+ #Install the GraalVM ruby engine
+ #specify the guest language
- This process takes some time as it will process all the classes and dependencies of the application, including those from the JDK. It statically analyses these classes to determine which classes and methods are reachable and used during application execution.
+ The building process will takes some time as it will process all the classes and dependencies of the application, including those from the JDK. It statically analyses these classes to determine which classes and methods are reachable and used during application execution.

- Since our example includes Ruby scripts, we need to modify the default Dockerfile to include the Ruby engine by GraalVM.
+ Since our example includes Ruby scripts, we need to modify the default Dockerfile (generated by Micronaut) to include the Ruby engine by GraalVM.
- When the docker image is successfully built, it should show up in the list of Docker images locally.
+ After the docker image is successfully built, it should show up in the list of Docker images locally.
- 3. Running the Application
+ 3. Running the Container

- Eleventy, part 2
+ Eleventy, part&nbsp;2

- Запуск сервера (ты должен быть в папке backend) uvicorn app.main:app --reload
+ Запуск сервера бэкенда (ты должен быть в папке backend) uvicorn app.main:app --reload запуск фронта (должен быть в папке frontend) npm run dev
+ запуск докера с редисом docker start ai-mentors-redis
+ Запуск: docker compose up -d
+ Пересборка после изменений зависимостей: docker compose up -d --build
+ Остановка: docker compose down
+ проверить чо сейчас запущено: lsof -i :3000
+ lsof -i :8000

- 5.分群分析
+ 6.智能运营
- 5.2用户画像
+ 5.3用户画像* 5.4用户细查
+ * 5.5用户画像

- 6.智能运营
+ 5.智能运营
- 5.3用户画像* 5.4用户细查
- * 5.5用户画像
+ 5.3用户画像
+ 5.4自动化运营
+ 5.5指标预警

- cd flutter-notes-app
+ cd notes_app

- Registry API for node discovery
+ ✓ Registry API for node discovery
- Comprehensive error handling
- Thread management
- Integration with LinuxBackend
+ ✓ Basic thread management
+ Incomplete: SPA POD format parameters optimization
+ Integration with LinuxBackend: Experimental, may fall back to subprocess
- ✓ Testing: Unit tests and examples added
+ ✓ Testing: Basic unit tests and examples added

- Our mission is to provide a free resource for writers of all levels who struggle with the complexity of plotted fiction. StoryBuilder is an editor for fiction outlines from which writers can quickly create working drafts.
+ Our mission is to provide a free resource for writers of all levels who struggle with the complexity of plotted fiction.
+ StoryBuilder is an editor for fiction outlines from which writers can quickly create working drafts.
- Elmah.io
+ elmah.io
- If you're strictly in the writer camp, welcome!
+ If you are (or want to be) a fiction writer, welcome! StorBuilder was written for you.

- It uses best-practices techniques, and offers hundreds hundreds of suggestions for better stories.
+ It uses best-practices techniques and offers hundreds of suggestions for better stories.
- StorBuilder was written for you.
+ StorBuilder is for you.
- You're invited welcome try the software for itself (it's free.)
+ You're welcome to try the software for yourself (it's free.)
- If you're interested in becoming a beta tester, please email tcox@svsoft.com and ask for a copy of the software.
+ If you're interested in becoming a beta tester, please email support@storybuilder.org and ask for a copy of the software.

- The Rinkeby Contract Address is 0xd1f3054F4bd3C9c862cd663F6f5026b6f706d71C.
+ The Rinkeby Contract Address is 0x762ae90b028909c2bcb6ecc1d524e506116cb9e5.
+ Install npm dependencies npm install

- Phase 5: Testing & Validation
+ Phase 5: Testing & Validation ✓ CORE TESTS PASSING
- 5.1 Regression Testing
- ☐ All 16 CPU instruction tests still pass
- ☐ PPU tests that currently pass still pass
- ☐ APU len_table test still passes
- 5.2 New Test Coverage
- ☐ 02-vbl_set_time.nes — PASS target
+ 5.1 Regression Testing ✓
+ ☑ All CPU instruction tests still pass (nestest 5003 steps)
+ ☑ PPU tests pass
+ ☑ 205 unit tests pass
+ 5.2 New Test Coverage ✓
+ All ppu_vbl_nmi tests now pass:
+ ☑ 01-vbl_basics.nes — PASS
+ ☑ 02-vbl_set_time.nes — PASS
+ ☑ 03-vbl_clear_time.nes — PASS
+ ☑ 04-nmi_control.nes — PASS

● **Task statement**
An exact repeat of the lines from the one containing "(nestest 5003 steps)" through the final line above, both included, is the whole answer.

● **Worked solution**
+ ☑ All CPU instruction tests still pass (nestest 5003 steps)
+ ☑ PPU tests pass
+ ☑ 205 unit tests pass
+ 5.2 New Test Coverage ✓
+ All ppu_vbl_nmi tests now pass:
+ ☑ 01-vbl_basics.nes — PASS
+ ☑ 02-vbl_set_time.nes — PASS
+ ☑ 03-vbl_clear_time.nes — PASS
+ ☑ 04-nmi_control.nes — PASS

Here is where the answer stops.